- [PROBLEM REQUIREMENTS]:
Make an exact copy of the lines from the top of the entries below through the line with "subtotal: 7238.43 -> 6447.08". Leave all pictures out.

[Difference listings]
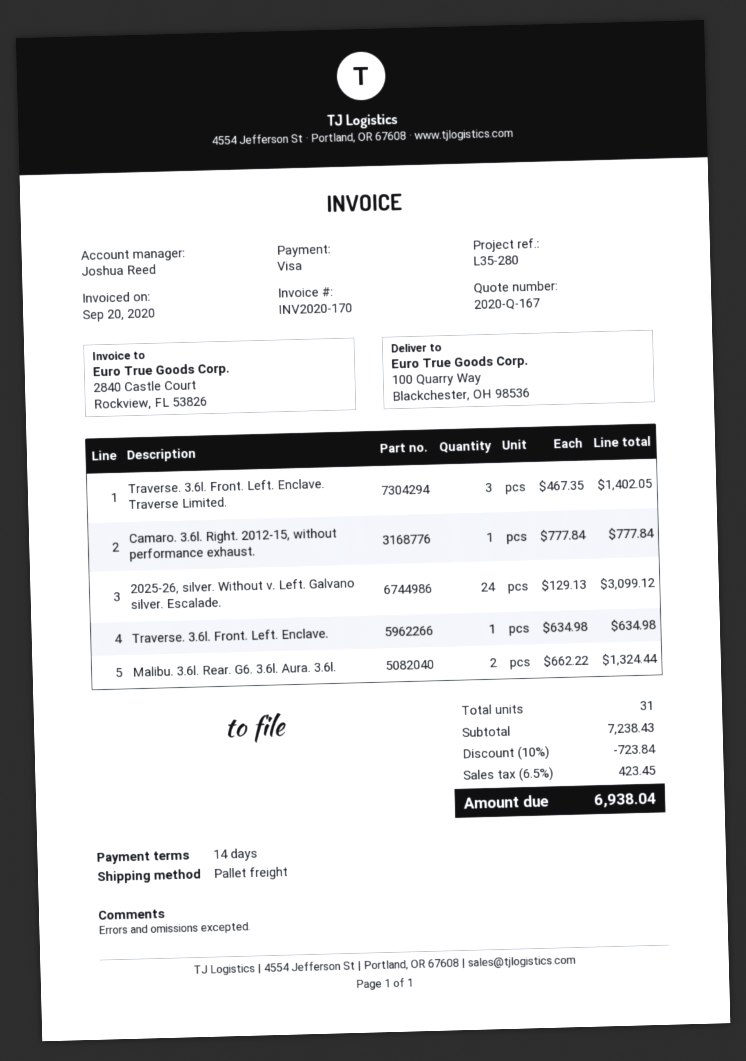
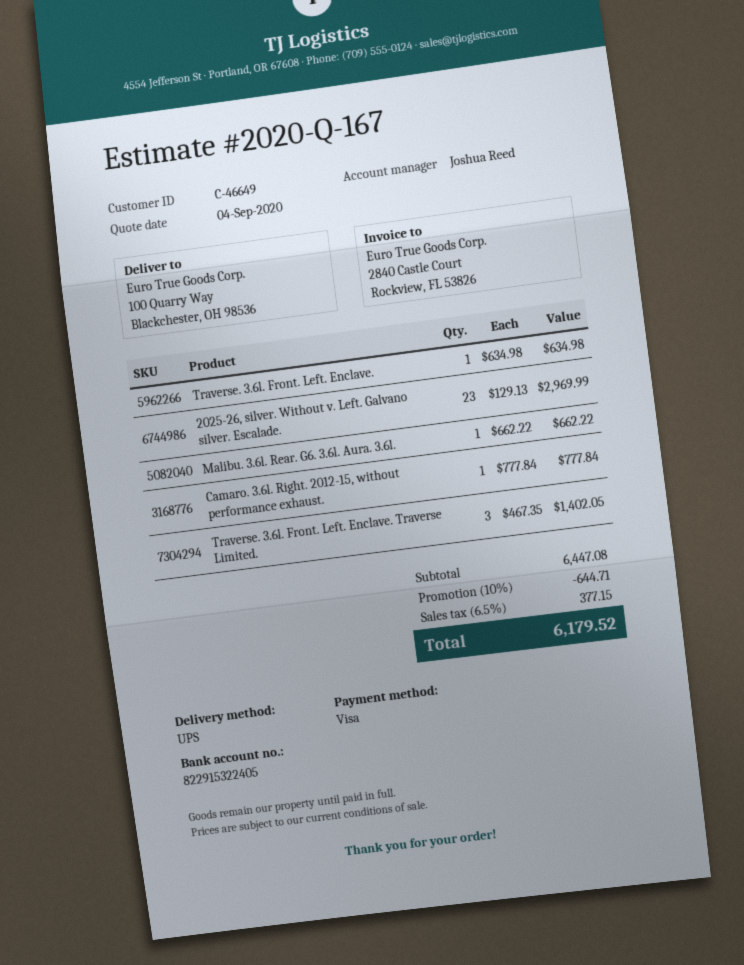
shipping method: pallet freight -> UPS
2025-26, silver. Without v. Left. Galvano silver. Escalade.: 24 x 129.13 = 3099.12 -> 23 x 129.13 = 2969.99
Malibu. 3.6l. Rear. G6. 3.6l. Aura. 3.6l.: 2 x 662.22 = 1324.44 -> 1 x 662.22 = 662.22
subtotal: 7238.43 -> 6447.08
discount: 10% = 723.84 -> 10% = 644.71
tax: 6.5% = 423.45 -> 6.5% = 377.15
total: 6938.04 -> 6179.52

- [WRITTEN ANSWER]:
shipping method: pallet freight -> UPS
2025-26, silver. Without v. Left. Galvano silver. Escalade.: 24 x 129.13 = 3099.12 -> 23 x 129.13 = 2969.99
Malibu. 3.6l. Rear. G6. 3.6l. Aura. 3.6l.: 2 x 662.22 = 1324.44 -> 1 x 662.22 = 662.22
subtotal: 7238.43 -> 6447.08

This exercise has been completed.